校長の声『 See the Lilies of the Field 』
カトリック教会の典礼聖歌集には「ごらんよ空の鳥、野の白百合を」という聖歌がある。イエスの有名な言葉(マタイ福音書6章26節~29節)を(昨年の10月帰天された)新垣壬敏が作曲した聖歌である。
祈りの深みを奇麗なメロディーで感じさせる聖歌ではあるが、大分前から気になったことはある。イエスは数多くの花から百合を選んだのに、何故鳥を指定しないのか、と。同じ話を伝えているルカ福音書(12章24節~27節)によると、イエスは鳥としてカラスを選んだが、うるさいカラスの代わりに可愛いシジュウカラにしたほうが聖園の環境にもっと相応しいのではないか、と感じる。

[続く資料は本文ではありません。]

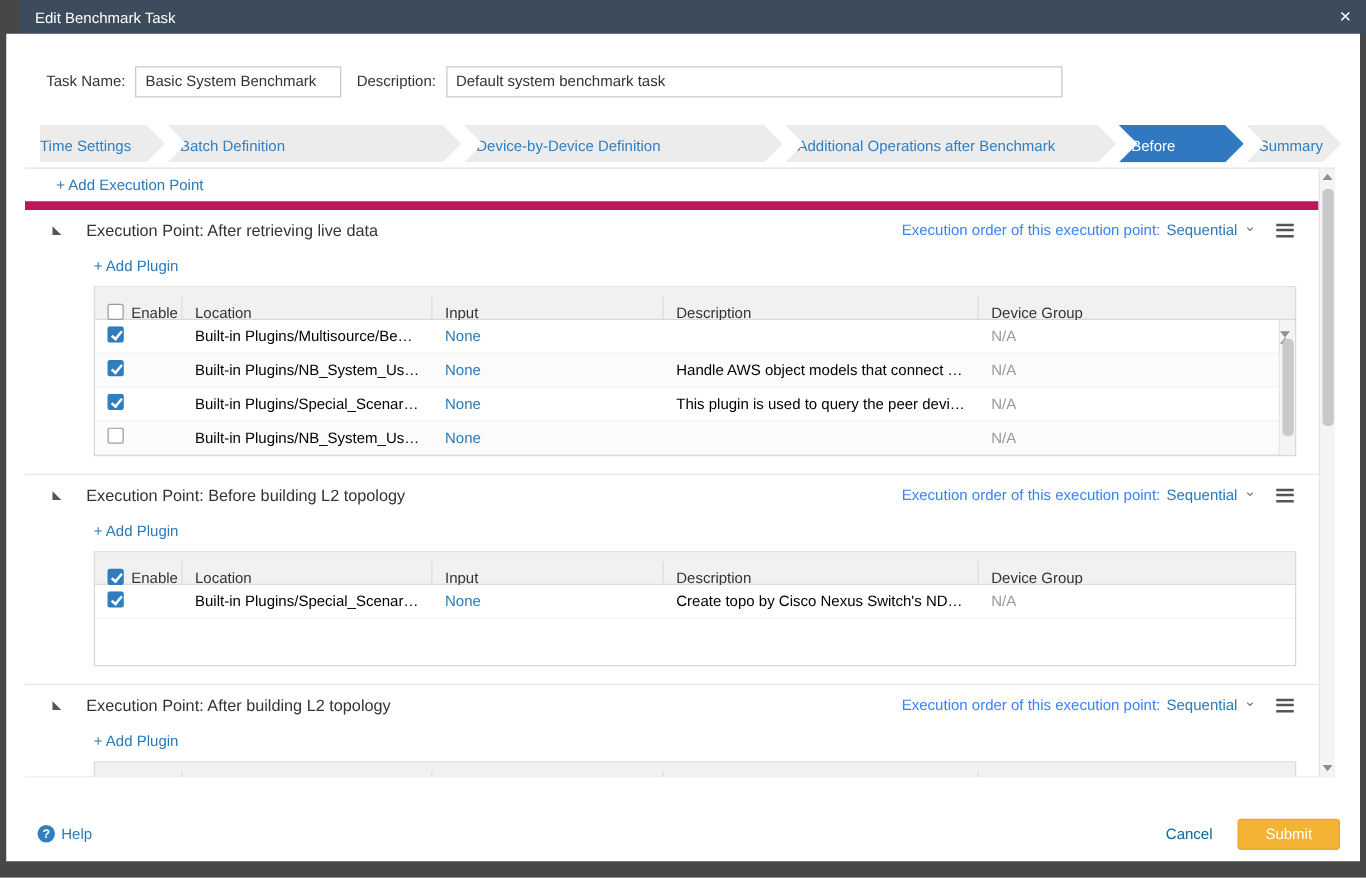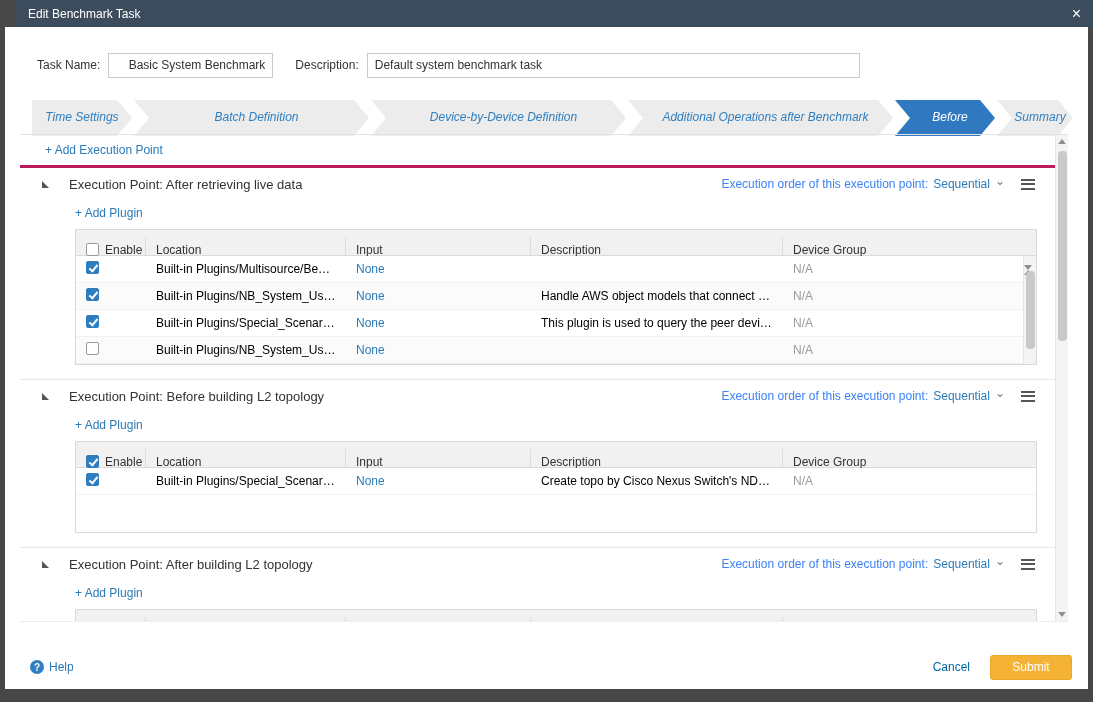--- a/index.html
+++ b/index.html
@@ -12,40 +12,40 @@
   .titlebar .close { margin-left:auto; font-size:16px; color:#fff; cursor:pointer; line-height:1; }
 
   
   .dialog { position:absolute; top:27px; left:5px; right:5px; bottom:13px; background:#fff; }
 
   
   .form-row { position:absolute; top:25px; left:32px; right:20px; height:26px; display:flex; align-items:center; font-size:12px; color:#333; }
   .form-row label { margin-right:8px; }
   .form-row input { height:25px; border:1px solid #c9c9c9; font-size:12px; padding:0 7px; color:#333;
     font-family:"Liberation Sans","DejaVu Sans",sans-serif; outline:none; }
-  .inp-name { width:165px; margin-right:22px;text-align:right; }
+  .inp-name { width:165px; margin-right:12px; }
   .inp-desc { width:493px; }
 
   
   .tabs { position:absolute; top:73px; left:27px; height:34px; display:flex; }
-  .tab { height:36px; line-height:34px; text-align:center; font-size:12px; color:#2f7fc1;
-    background:#ececec; margin-right:2px; cursor:pointer; white-space:nowrap; overflow:hidden;font-style:italic; }
+  .tab { height:30px; line-height:34px; text-align:left; font-size:12px; color:#2f7fc1;
+    background:#ececec; margin-right:2px; cursor:pointer; white-space:nowrap; overflow:hidden; }
   .tab.first { clip-path:polygon(0 0, calc(100% - 15px) 0, 100% 50%, calc(100% - 15px) 100%, 0 100%); }
   .tab.notch { clip-path:polygon(0 0, calc(100% - 15px) 0, 100% 50%, calc(100% - 15px) 100%, 0 100%, 15px 50%);
     padding-left:10px; }
   .tab.active { background:#3079c0; color:#fff; }
   .t1{width:100px;} .t2{width:235px;} .t3{width:255px;} .t4{width:265px;} .t5{width:100px;} .t6{width:76px;}
 
   
   .content-area { position:absolute; top:107px; left:15px; right:20px; bottom:67px;
     border-top:1px solid #e3e3e3; border-bottom:1px solid #ededed; overflow:hidden; }
   .content-inner { position:absolute; top:0; left:0; right:13px; bottom:0; overflow:hidden; }
 
   .link { color:#2a7ab8; cursor:pointer; text-decoration:none; font-size:12px; }
-  .add-exec-row { height:33px; display:flex; align-items:center; padding-left:25px; border-bottom:3px solid #be185d; }
+  .add-exec-row { height:33px; display:flex; align-items:center; padding-left:25px; border-bottom:7px solid #be185d; }
 
   
   .section { border-top:1px solid #e6e6e6; }
   .section.sec-first { border-top:none; }
   .sec-head { display:flex; align-items:center; height:32px; padding:0 20px 0 22px;gap:12px; }
   .tri { width:0; height:0; border-bottom:7px solid #555; border-right:7px solid transparent; margin-right:8px; }
   .sec-title { font-size:13px; color:#333; }
   .sec-right { margin-left:auto; display:flex; align-items:center; }
   .order-label { font-size:12px; color:#3b82f6; margin-right:5px; }
   .order-select { font-size:12px; color:#2a7ab8; cursor:pointer; display:flex; align-items:center; }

言うまでもなく、イエスの選びに対して人間は自分の好みに合う物を注文できるわけではない。イエスの百合には聖園のばら組とすみれ組も含まれている。しかも、ばら・ゆり・すみれで止まらないで、私達が信頼できる神の力の優しさを思い起こさせてくださるのは、アパートの駐車場と、聖園女学院のKleines Glückで咲いている花、そして校長室の外で咲いている藤の花である。